Introduction to StokesPy¶
StokesPy provides several classes to represent different slices of
spectropolarimetric data and its inversion products. For
spectropolarimetric data, the highest dimensionality object is the
StokesCube, which contains dimensions of (stokes, wavelength,
coord1, coord2), i.e. a map on the Sun of full Stokes profiles.

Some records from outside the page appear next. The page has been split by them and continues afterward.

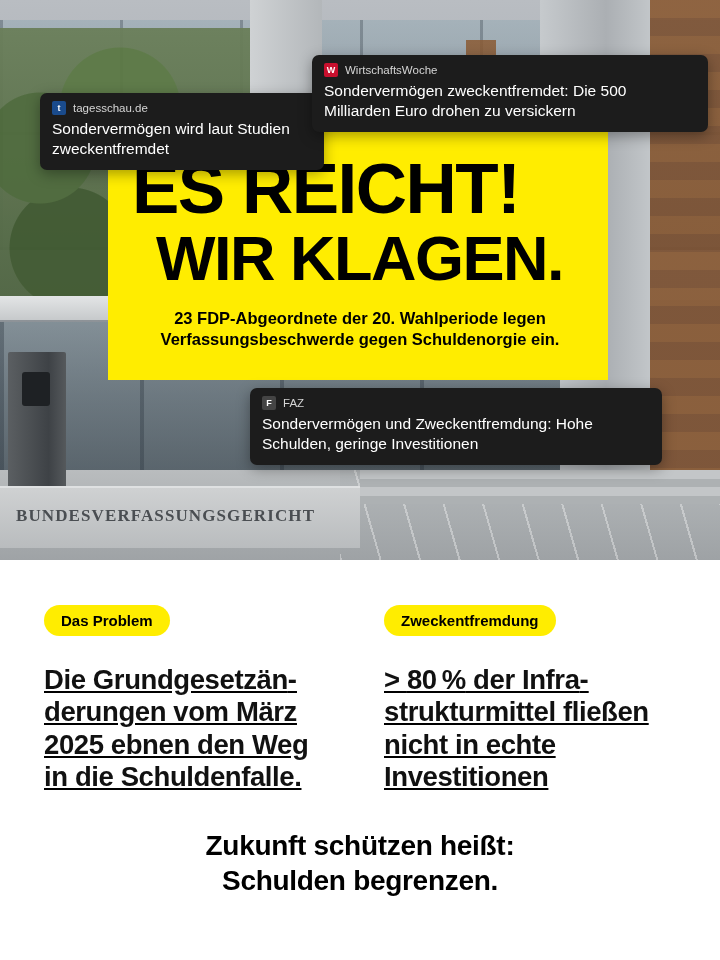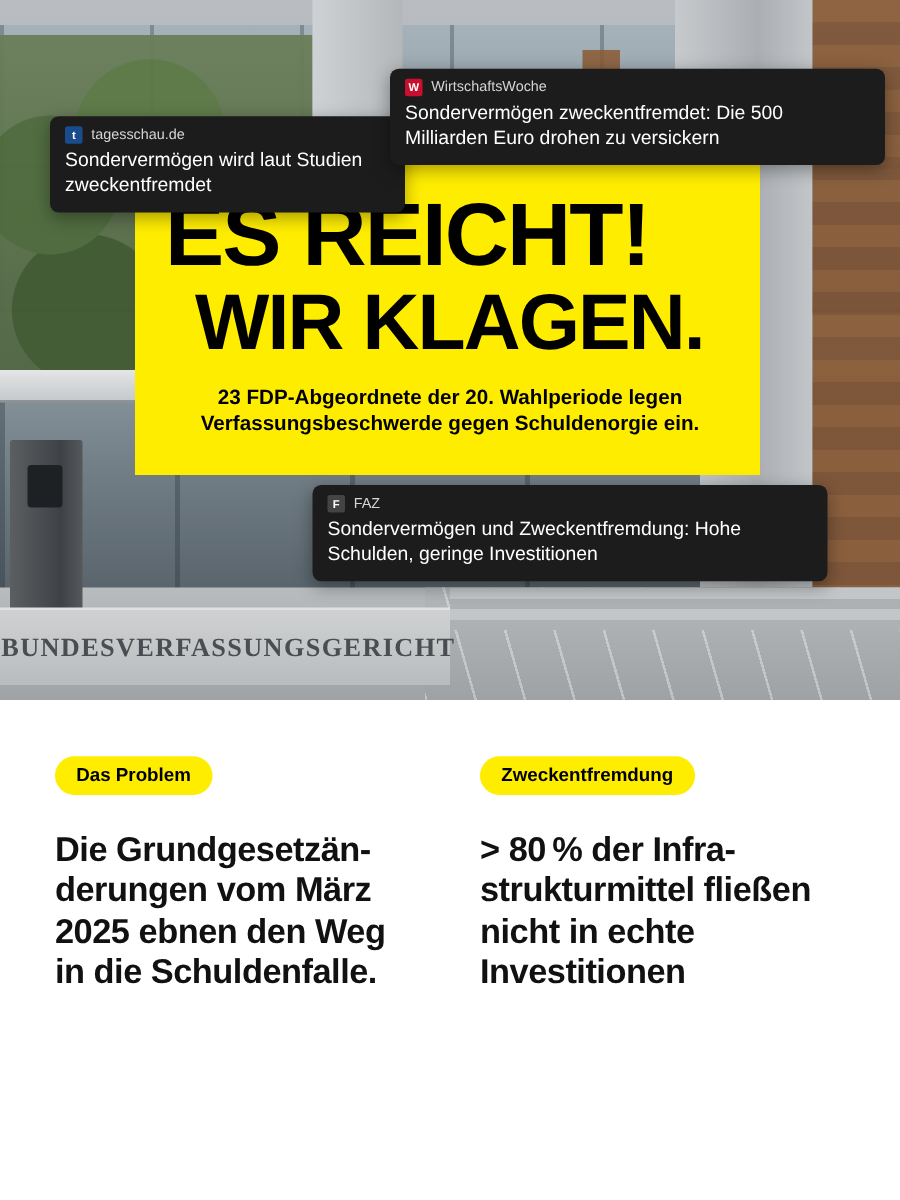"BUNDESVERFASSUNGSGERICHT" .plinth-label { font-size: 21px -> 17px; left: 1px -> 16px }
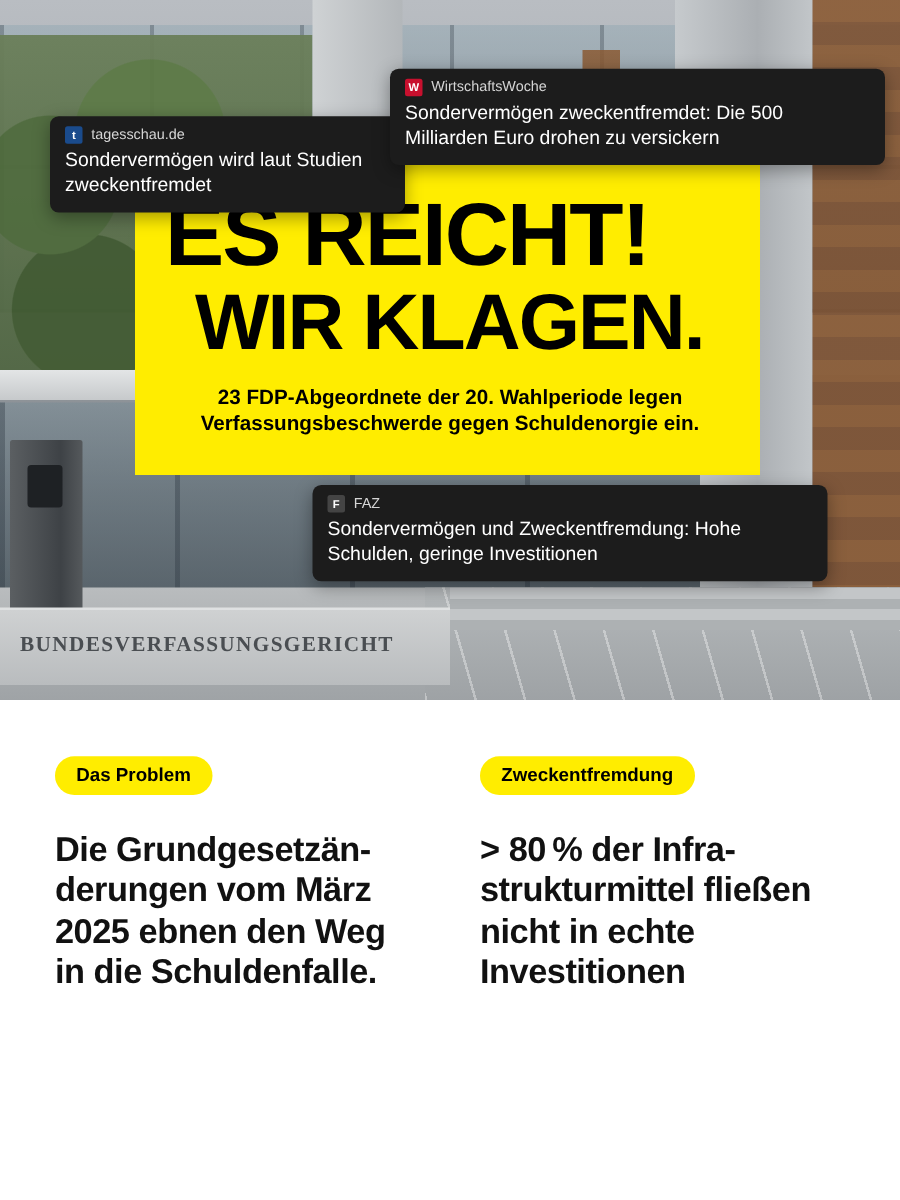"Das Problem" .cols { text-decoration: none -> underline }
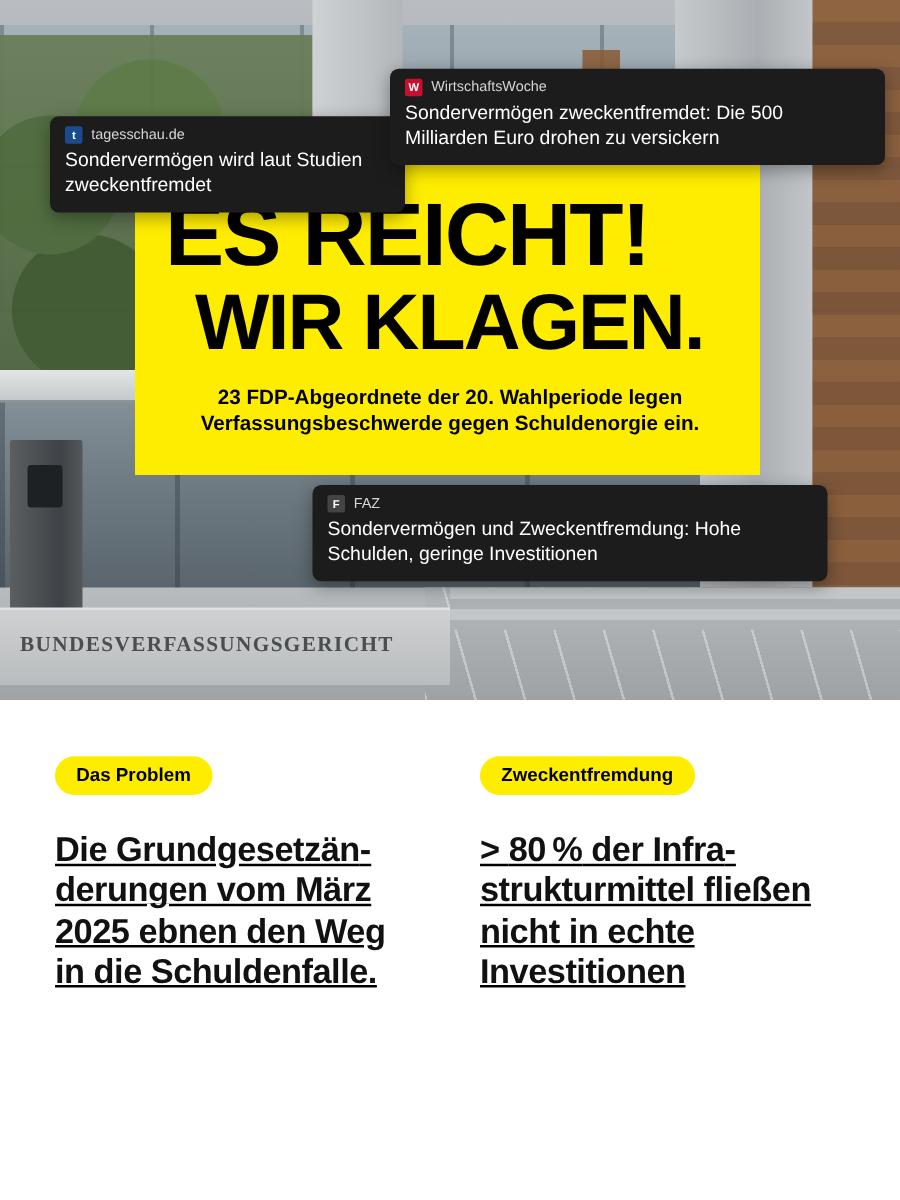"Zukunft schützen heißt:" div.closing { html: none -> <div> <div>Zukunft schützen heißt:</div> <div>Schulden begrenzen.</div> </div> }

StokesPy data objects uses the ndcube project’s ndcube.NDCube object as a
base class. In StokesPy, as in ndcube, data and coordinates are
contained in a single object, allowing array-like slicing operations
to modify both the data and coordinate systems simultanously. This
object can be constructed by providing a properly ordered data array
and World Coordinate System (WCS) as follows:
>>> stokes = StokesCube(data, wcs)
Where data should have dimensions (stokes, wavelength, coord1,
coord2) and wcs should describe those dimensions in physical
(world) coordinates. The provided wcs should be
APE-14 compliant, which in
practice generally means being a properly constructed
astropy.wcs.WCS object or a gwcs.wcs.WCS. The interested user
should consult the following references to better understand the
astropy WCS and how it is used by ndcube, StokesPy’s base class:
However, one of the goals of the StokesPy project is to take advantage of the WCS while insulating the user from the complexities of setting up a valid WCS. This is accomplished through custom-built instrument loader functions.
>>> stokes = stokespy.instload.load_HMI_stokes()
In this way, the user can immediately begin working with StokesPy objects in their analysis.
A comprehensive example notebook has been developed demonstrating loading StokesPy objects from HMI and Hinode SOT/SP data files, using the slicing functions, and plotting the objects.